Biomaterial-centered infections involving Staphylococcus aureus and S. epidermidis can be visualized as a race between bacteria and mammalian cells for the implant surface. If bacteria dominate, biofilm is formed, often leading to persistent infection. However, if mammalian cells colonize the implant, they are able to defend the surface. To tip the balance in favor of host cells, we present and dissect the functioning of a nano bio-responsive system (NanoBioRS) engineered to deploy two synergistic nanostructured defense lines, each targeting key aspects of this competitive colonization process. The first defense line is a bio-adhesive implant surface, created by functionalizing the implant with polymer brushes that act as mammalian cell recruiters. The second includes nano bio-responsive pharmaceutical formulations containing chimeric phage endolysins (lytic antimicrobials), whose efficacy relies on enzymes that play a key role in bone development and the staphylococcal biofilm lifecycle.
The success of NanoBioRS approach was demonstrated by the eradication of staphylococci in competition with mammalian cells. This was achieved using liquid formulations containing enzyme-responsive nanoparticles that encapsulated the lytic antimicrobials, or by modifying the bio-adhesive implant surface with the nanoparticles developed.
It was concluded that an effective NanoBioRS implant modification comprises enzyme-responsive nanoparticles that rapidly release lytic antimicrobials. Additionally, the results of this approach could be enhanced by incorporating lytic antimicrobials that target bacteria internalized within mammalian cells.
The use of the enzyme-responsive liquid pharmaceutical formulations developed here was proposed as a reinforcement of the current practices offering an added layer of protection against the ongoing challenge of implant-associated infections. This approach may help reduce the development of antibiotic resistance, as the formulation is released only in the presence of target bacteria, thereby avoiding the overexposure to antibiotics that drives resistance.

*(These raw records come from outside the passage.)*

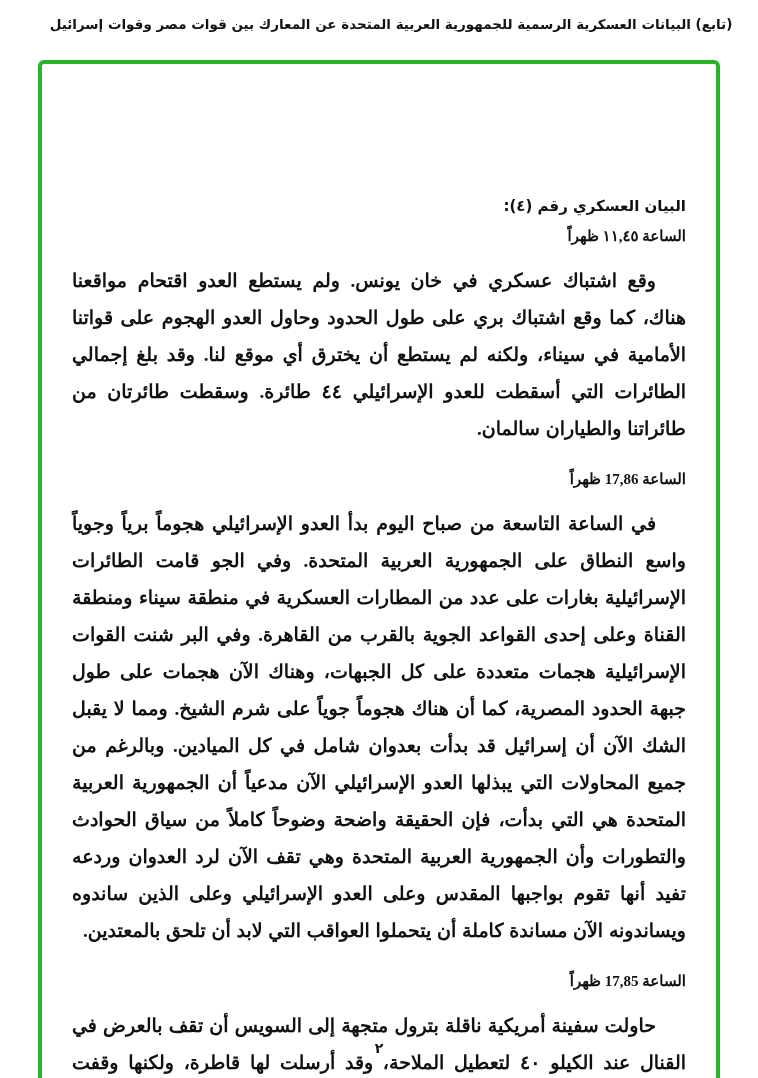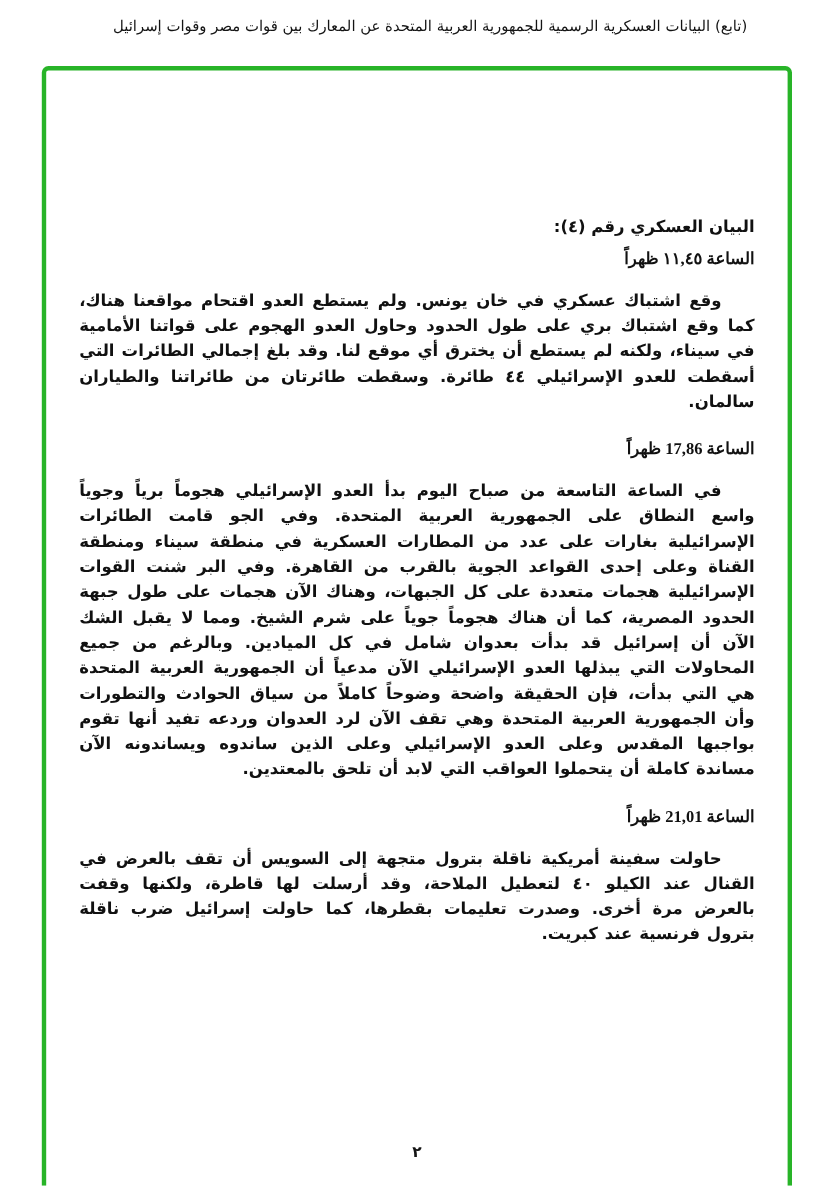--- a/index.html
+++ b/index.html
@@ -17,21 +17,21 @@
     color: #111111;
     overflow: hidden;
   }
   .doc-header {
     position: absolute;
     top: 16px;
     right: 0;
     left: 0;
     text-align: center;
     font-size: 13.5px;
-    font-weight: normal;
+    font-weight: bold;
     letter-spacing: 0;
     color: #141414;
     padding-left: 24px;
   }
   .frame {
     position: absolute;
     top: 60px;
     left: 38px;
     width: 682px;
     height: 1061px;
@@ -55,27 +55,28 @@
   }
   .stmt-time {
     font-size: 15px;
     font-weight: bold;
     line-height: 24px;
     margin: 0 0 14px 0;
     text-align: right;
     font-family: Liberation Serif, serif;
   }
   .stmt-body {
-    font-size: 15px;
+    font-size: 19px;
     font-weight: bold;
-    line-height: 23px;
+    line-height: 37px;
     margin: 0 0 20px 0;
     text-align: justify;
     text-indent: 30px;
     word-spacing: 1px;
+    font-family: Liberation Serif, serif;
   }
   .page-number {
     position: absolute;
     bottom: 22px;
     right: 0;
     left: 0;
     text-align: center;
     font-size: 14px;
     font-weight: bold;
     color: #141414;
@@ -96,21 +97,21 @@
         <div class="stmt-time">الساعة ١١,٤٥ ظهراً</div>
         <p class="stmt-body">وقع اشتباك عسكري في خان يونس. ولم يستطع العدو اقتحام مواقعنا هناك، كما وقع اشتباك بري على طول الحدود وحاول العدو الهجوم على قواتنا الأمامية في سيناء، ولكنه لم يستطع أن يخترق أي موقع لنا. وقد بلغ إجمالي الطائرات التي أسقطت للعدو الإسرائيلي ٤٤ طائرة. وسقطت طائرتان من طائراتنا والطياران سالمان.</p>
       </section>
 
       <section>
         <div class="stmt-time">الساعة 17,86 ظهراً</div>
         <p class="stmt-body">في الساعة التاسعة من صباح اليوم بدأ العدو الإسرائيلي هجوماً برياً وجوياً واسع النطاق على الجمهورية العربية المتحدة. وفي الجو قامت الطائرات الإسرائيلية بغارات على عدد من المطارات العسكرية في منطقة سيناء ومنطقة القناة وعلى إحدى القواعد الجوية بالقرب من القاهرة. وفي البر شنت القوات الإسرائيلية هجمات متعددة على كل الجبهات، وهناك الآن هجمات على طول جبهة الحدود المصرية، كما أن هناك هجوماً جوياً على شرم الشيخ. ومما لا يقبل الشك الآن أن إسرائيل قد بدأت بعدوان شامل في كل الميادين. وبالرغم من جميع المحاولات التي يبذلها العدو الإسرائيلي الآن مدعياً أن الجمهورية العربية المتحدة هي التي بدأت، فإن الحقيقة واضحة وضوحاً كاملاً من سياق الحوادث والتطورات وأن الجمهورية العربية المتحدة وهي تقف الآن لرد العدوان وردعه تفيد أنها تقوم بواجبها المقدس وعلى العدو الإسرائيلي وعلى الذين ساندوه ويساندونه الآن مساندة كاملة أن يتحملوا العواقب التي لابد أن تلحق بالمعتدين.</p>
       </section>
 
       <section>
-        <div class="stmt-time">الساعة 21,01 ظهراً</div>
+        <div class="stmt-time">الساعة 17,85 ظهراً</div>
         <p class="stmt-body">حاولت سفينة أمريكية ناقلة بترول متجهة إلى السويس أن تقف بالعرض في القنال عند الكيلو ٤٠ لتعطيل الملاحة، وقد أرسلت لها قاطرة، ولكنها وقفت بالعرض مرة أخرى. وصدرت تعليمات بقطرها، كما حاولت إسرائيل ضرب ناقلة بترول فرنسية عند كبريت.</p>
       </section>
 
     </div>
   </div>
 
   <div class="page-number">٢</div>
 
 </div>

All the results generated in NanoBioRS project and the knowledge transfer activities involved as part of this action were communicated, published and submitted for publication.
NanoBioRS development strongly contributes to the advance in knowledge to combat the growing problem of antibiotic resistance, as well as the patient health issues and strain on the healthcare system caused by implant-related infections from S. epidermidis and S. aureus, including methicillin-resistant S. aureus (MRSA).